Harbaugh then added, “I want that picture so bad. I want it so bad. It’s just the best.”
The other guys have their keepsakes from Madden, too.
Rivera has a trove of notes from nearly 10 in-person, one-on-one summits with Madden, and he’s shared those very sparsely. But, he says, “I’ll read them, and I go back to them and there’s some great stories in there.” Ex-Cowboys QB Troy Aikman is one of the lucky few to get to see those recently, and Aikman’s returned the favor to Rivera by passing along his own stories about the legendary coach and broadcaster.
And O’Brien, believe it or not, has held on to every voicemail Madden ever sent him, which gave him the chance to prove to his dad that he was, in fact, friends with the guy.
“I don’t know why [I saved them], I just did,” O’Brien said. “And I’d go home in the summers and tell my dad, I’m like, ‘Dad, I’m friends with John Madden.’ And my dad, this guy is 90 years old from Boston. And so I’d play him a voicemail. I remember telling him one time, I said, ‘Dad, coach Madden wants us to make sure that we stay back on the sidelines, that we control our sidelines better as coaches. That we’re not out on the field.’

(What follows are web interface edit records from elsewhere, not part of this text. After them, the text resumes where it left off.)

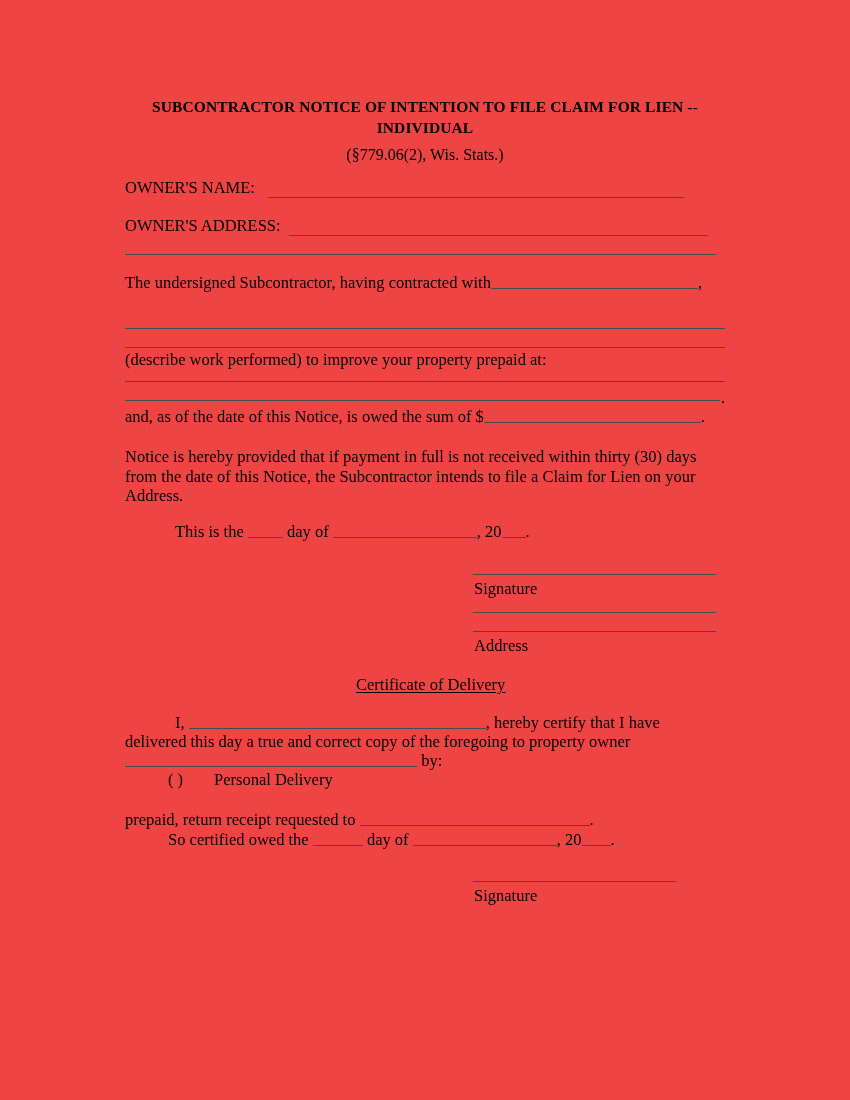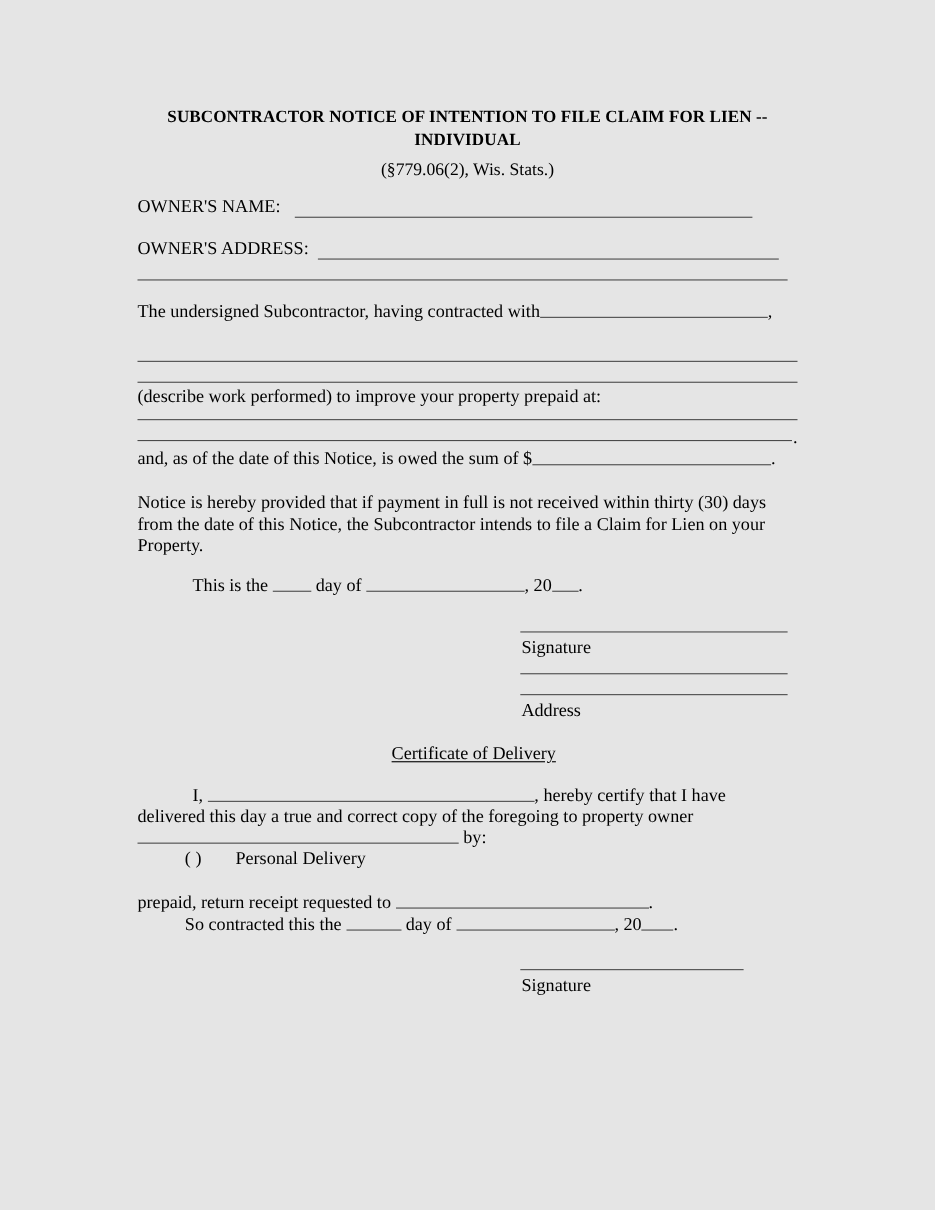"SUBCONTRACTOR NOTICE OF INTENTION TO" .page { background: #e5e5e5 -> #ef4444 }
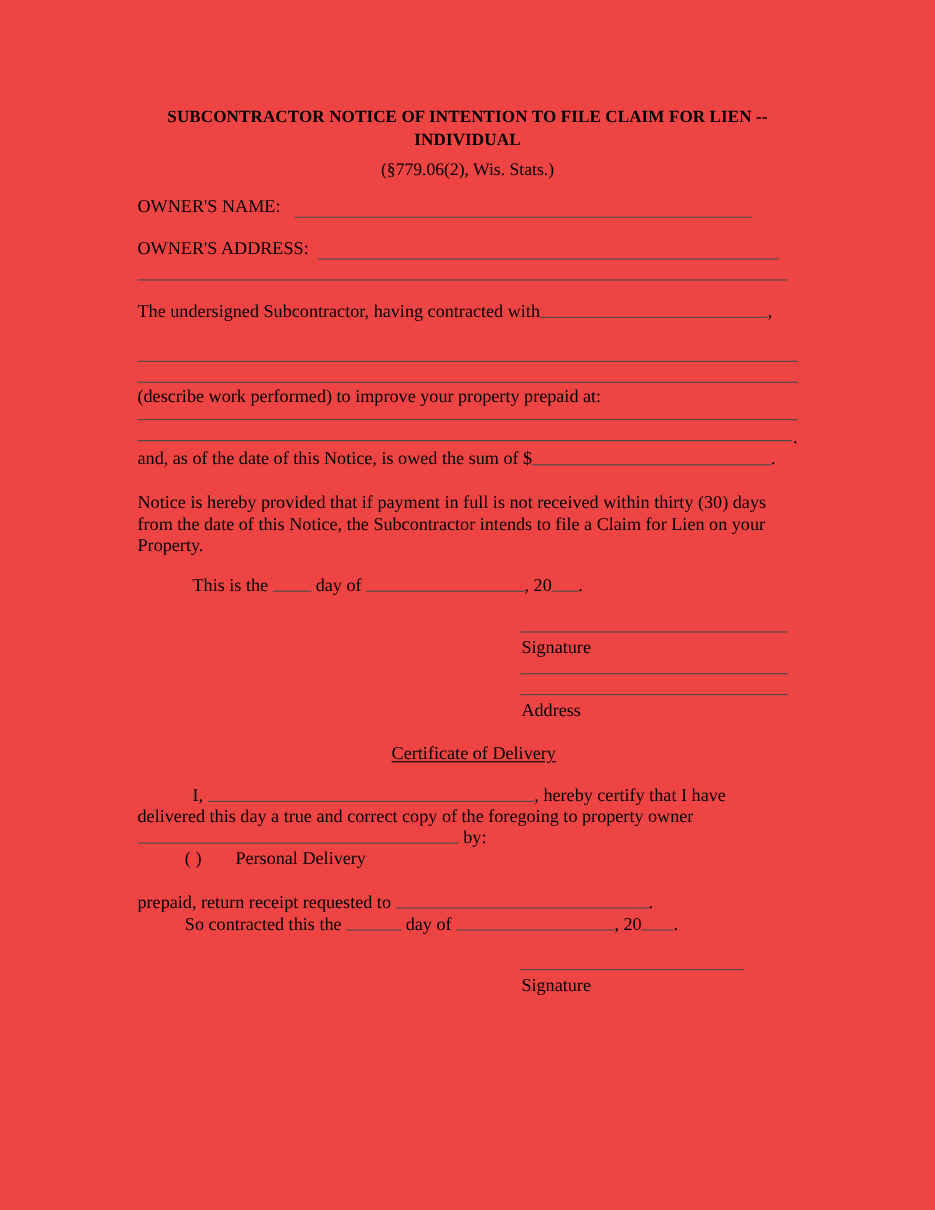"Property." div { text: Property -> Address }
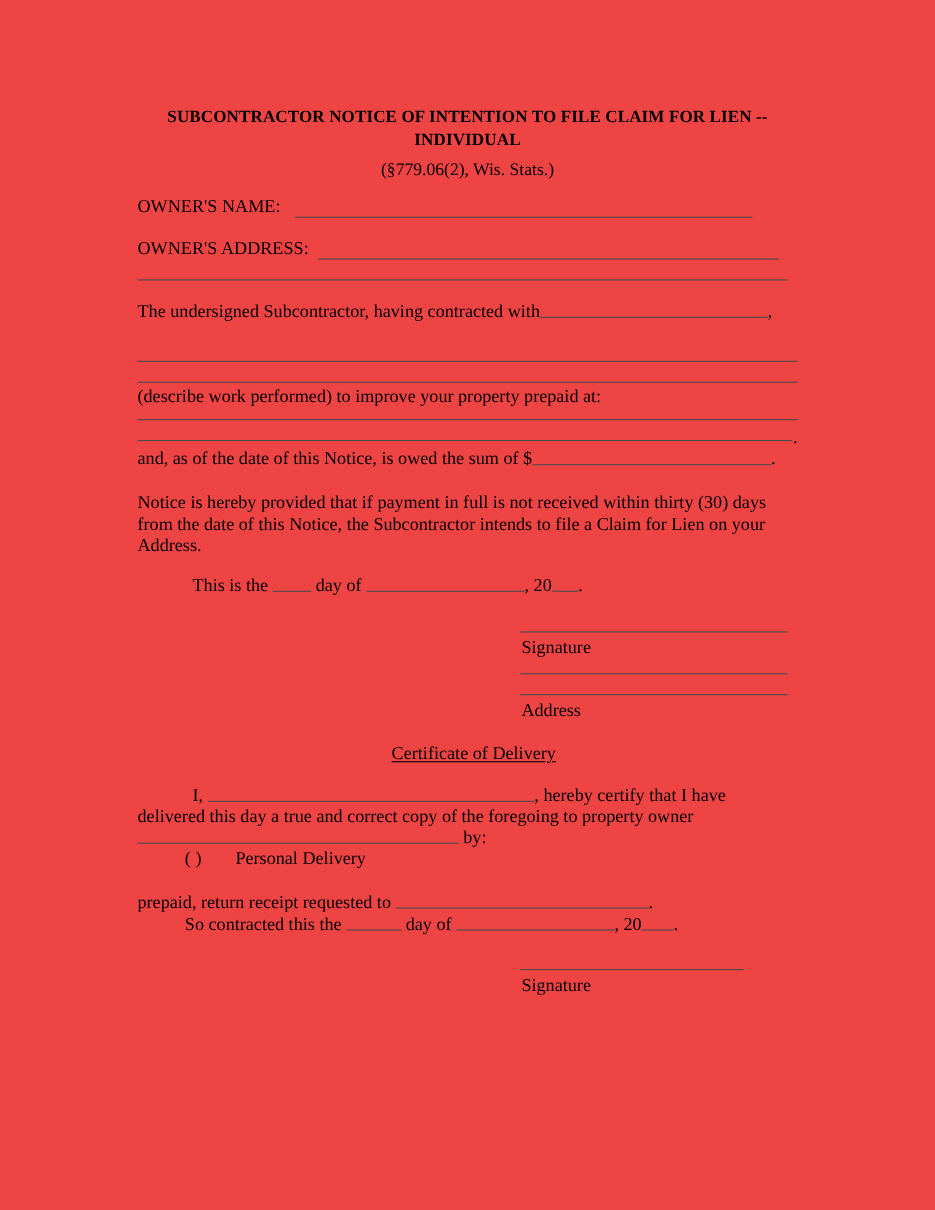"So contracted this the" span { text: contracted this -> certified owed }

“And my dad would always laugh at that because he would say, ‘What I loved about John Madden is he was on the field.’”
It’s a funny story, but also Madden had continued to learn about the game through his experiences, and that wasn’t just learning up until his 1978 departure from the Raiders—it was continuing to learn regardless of his involvement, and then passing that on to others.
In that way, Madden kept coaching until the end. For a while, it was as a broadcaster who could synthesizes and dramatize a complex, difficult game, and distill it down to give the laypeople watching something both easy and entertaining to learn and follow. Along the way, it was also through a video game that revolutionized the way kids playing could pick up on strategy and nuance that was once reserved for those at far more advanced levels.
Most significantly, though, it was always with those who followed in his footsteps on NFL sidelines.
“What greater definition of a coach than a coach who coaches and connects with his players and his fellow coaches?” Harbaugh said. “That’s one level, right? Then, he’s a coach that connected the game to people, and taught the game to the fans. So people that watched the broadcast, he taught, he coached them. He taught them football, how to understand the game, how to love the game. And then, after he got done broadcasting, coached and taught people to love the game through the video game. And that’s how the younger generation knows about him. That’s how younger kids have learned to love football.
“So you’re talking about three generations, in different ways. I always say, the best coaches are the ones that have the broadest range, whether it’s the ability to coach high school kids, college kids, pros, 38-year-olds, coach your coaches, coach your owner, whatever it is. This guy coached everybody.”
So it was that Madden’s last act of coaching would be coaching the guys on that committee.
They learned from him, and followed him, the same way Madden’s Raiders once did, and when it came time to go to fight for something, they knew he had their back because those were his guys.
“The subcommittee was made up of awesome guys,” O’Brien said. “Obviously, it was run by coach Madden, it was run by Andy Reid and then we would consult [Bill] Belichick on things. But it didn’t seem like our voices were always heard, relative to what we recommended to the competition committee. That frustrated him sometimes, and one of the things he’d say, ‘I’m gonna stay involved in this until we can get some of these things done correctly.’”
And in that sense, half a lifetime after hanging up his whistle, Madden kept coaching right up until the very end.